Create classification models from simulated data (make_models) (command line only)
Create classification models that predict a generational distance between 2 individuals of 1 till the number of simulated generations. There are a number of different models that can be chosen from. From our experience the best performing models are the multi-layer perceptron, support vector machines (SVM, scale very badly with large datasets) and linear discriminant analysis (LDA). Depending on the model this can run for quite a while. It is also advised to a large number of cores if available to speed up the calculations.
Example command:
$ mpt make_models -i simulated_data.csv -o output_folder -mt MDS LDA -c -1This will create a pickled RandomizedSearchCV object containing the model. These can be used by the final component of these comands to predict the generational distance between individuals.
Predict generational distance (predict)
Allows to predict the generational distance between one or more individuals based on the number of mutations between a sets of markers. There are a number of pre-computed models that can be used for a few standard sets of markers. The following marker sets have pre-computed models:
RMPLEX
PPY23
YFP
PPY23 + RMPLEX
YFP + RMPLEX
The input file can be generated from an alleles file with the help of the mut_diff command. The file should look the same as the examples/example_simulated.csv.
Example command:
$ mpt predict -i marker_mutation_observations.csv -o output_folder -m model_file.joblib -tf simulated_data.csvFull example
Here is an example for using the all command using files provided in the examples folder of this repository. The example is for the command line specifically but the provided output should be the same for the gui. Take note that the example command assumes that it is executed from MalePedigreeToolbox base folder.
$ mpt all --tgf_folder ./examples/example_tgfs/ --allele_file ./examples/example_alleles.csv --outdir ./output_directory --type both --random_state 5 --marker_rates ./examples/example_marker_rates.csv --clusters 2
INFO 15:11:57.464672 (0.004 sec) - Loading libraries...
INFO 15:12:04.859765 (7.399 sec) - Running all modules in tandem...

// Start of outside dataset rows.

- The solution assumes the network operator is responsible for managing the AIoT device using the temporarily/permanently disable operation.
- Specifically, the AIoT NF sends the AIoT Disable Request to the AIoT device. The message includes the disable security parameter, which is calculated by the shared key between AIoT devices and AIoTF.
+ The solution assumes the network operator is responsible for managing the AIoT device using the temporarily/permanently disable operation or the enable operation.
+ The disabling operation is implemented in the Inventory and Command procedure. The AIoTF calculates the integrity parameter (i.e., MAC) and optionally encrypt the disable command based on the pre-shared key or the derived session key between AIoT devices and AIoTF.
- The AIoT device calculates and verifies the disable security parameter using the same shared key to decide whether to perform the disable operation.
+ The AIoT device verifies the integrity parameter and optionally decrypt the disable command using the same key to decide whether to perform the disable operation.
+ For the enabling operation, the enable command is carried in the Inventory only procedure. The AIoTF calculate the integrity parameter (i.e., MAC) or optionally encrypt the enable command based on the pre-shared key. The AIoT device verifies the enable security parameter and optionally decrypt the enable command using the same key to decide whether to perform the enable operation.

INFO 15:12:04.859927 (7.399 sec) -
INFO 15:12:04.859969 (7.399 sec) - Step 1/4
INFO 15:12:04.860012 (7.399 sec) - Started with calculating pairwise distances.
INFO 15:12:04.861764 (7.401 sec) - Finished calculating pairwise distances
INFO 15:12:04.861858 (7.401 sec) -
INFO 15:12:04.861897 (7.401 sec) - Step 2/4
INFO 15:12:04.861940 (7.401 sec) - Starting with calculating differentiation rates
INFO 15:12:04.870831 (7.410 sec) - Finished reading both input files
INFO 15:12:04.871125 (7.411 sec) - In total there are 49 markers that will be analysed.

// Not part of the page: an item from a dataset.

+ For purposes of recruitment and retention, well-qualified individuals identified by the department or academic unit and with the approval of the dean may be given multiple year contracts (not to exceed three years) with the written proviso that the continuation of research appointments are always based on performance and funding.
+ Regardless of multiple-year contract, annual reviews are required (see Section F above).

WARNING 15:12:04.872397 (7.412 sec) - Marker (DYS1001) is not present in 1036648 and 1992767. The comparisson will be skipped.

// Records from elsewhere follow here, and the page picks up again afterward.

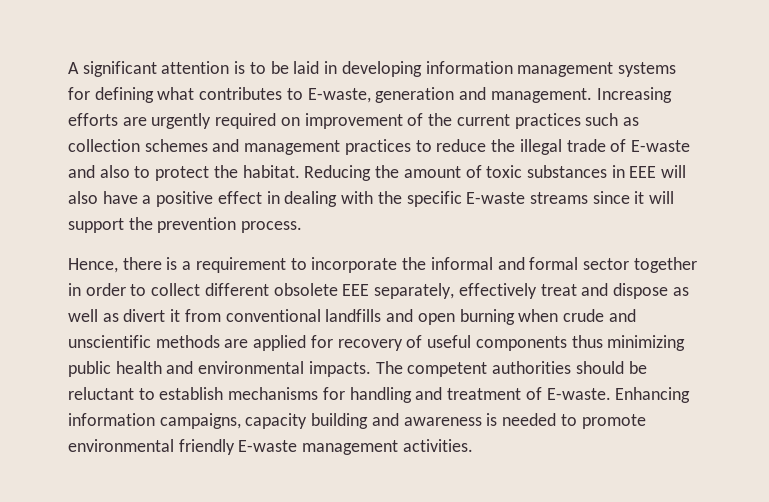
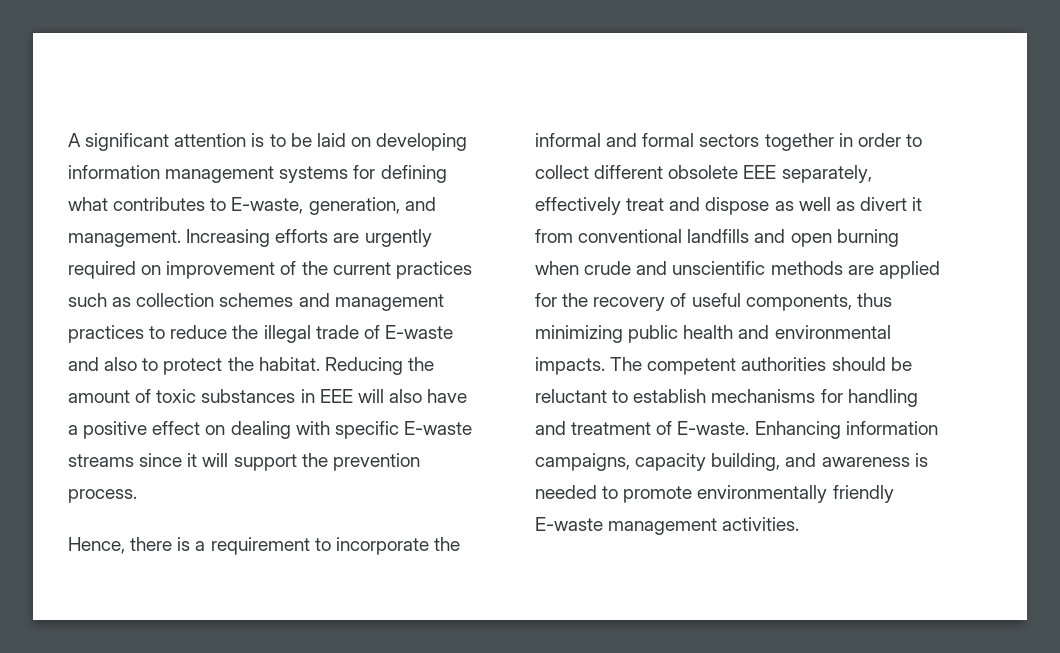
- A significant attention is to be laid in developing information management systems for defining what contributes to E-waste, generation and management.
+ A significant attention is to be laid on developing information management systems for defining what contributes to E-waste, generation, and management.
- Reducing the amount of toxic substances in EEE will also have a positive effect in dealing with the specific E-waste streams since it will support the prevention process.
+ Reducing the amount of toxic substances in EEE will also have a positive effect on dealing with specific E-waste streams since it will support the prevention process.
- Hence, there is a requirement to incorporate the informal and formal sector together in order to collect different obsolete EEE separately, effectively treat and dispose as well as divert it from conventional landfills and open burning when crude and unscientific methods are applied for recovery of useful components thus minimizing public health and environmental impacts.
+ Hence, there is a requirement to incorporate the informal and formal sectors together in order to collect different obsolete EEE separately, effectively treat and dispose as well as divert it from conventional landfills and open burning when crude and unscientific methods are applied for the recovery of useful components, thus minimizing public health and environmental impacts.
- Enhancing information campaigns, capacity building and awareness is needed to promote environmental friendly E-waste management activities.
+ Enhancing information campaigns, capacity building, and awareness is needed to promote environmentally friendly E-waste management activities.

INFO 15:12:04.874018 (7.413 sec) - Calculation progress: 45%...
INFO 15:12:05.259639 (7.799 sec) - Starting with writing mutation differentiation information to files
INFO 15:12:05.311114 (7.851 sec) - Started with summarising and writing meiosis differentiation rates to file
INFO 15:12:05.323806 (7.863 sec) - Finished calculating differentiation rates.
INFO 15:12:05.328681 (7.868 sec) -
INFO 15:12:05.328735 (7.868 sec) - Step 3/4
INFO 15:12:05.328782 (7.868 sec) - Starting with creating dendograms based on mutation differentiation
INFO 15:12:05.841020 (8.380 sec) - Calculation progress: 100%...
INFO 15:12:05.841089 (8.380 sec) - Finished drawing dendograms for all pedigrees that were present
INFO 15:12:05.841177 (8.381 sec) -
INFO 15:12:05.841211 (8.381 sec) - Step 4/4
INFO 15:12:05.841253 (8.381 sec) - Start with caclulating mutations from pedigrees
INFO 15:12:05.843494 (8.383 sec) - Processing pedigree 1
INFO 15:12:09.122974 (11.662 sec) - Processing pedigree 73
INFO 15:12:13.255955 (15.795 sec) - Calculation progress: 45%...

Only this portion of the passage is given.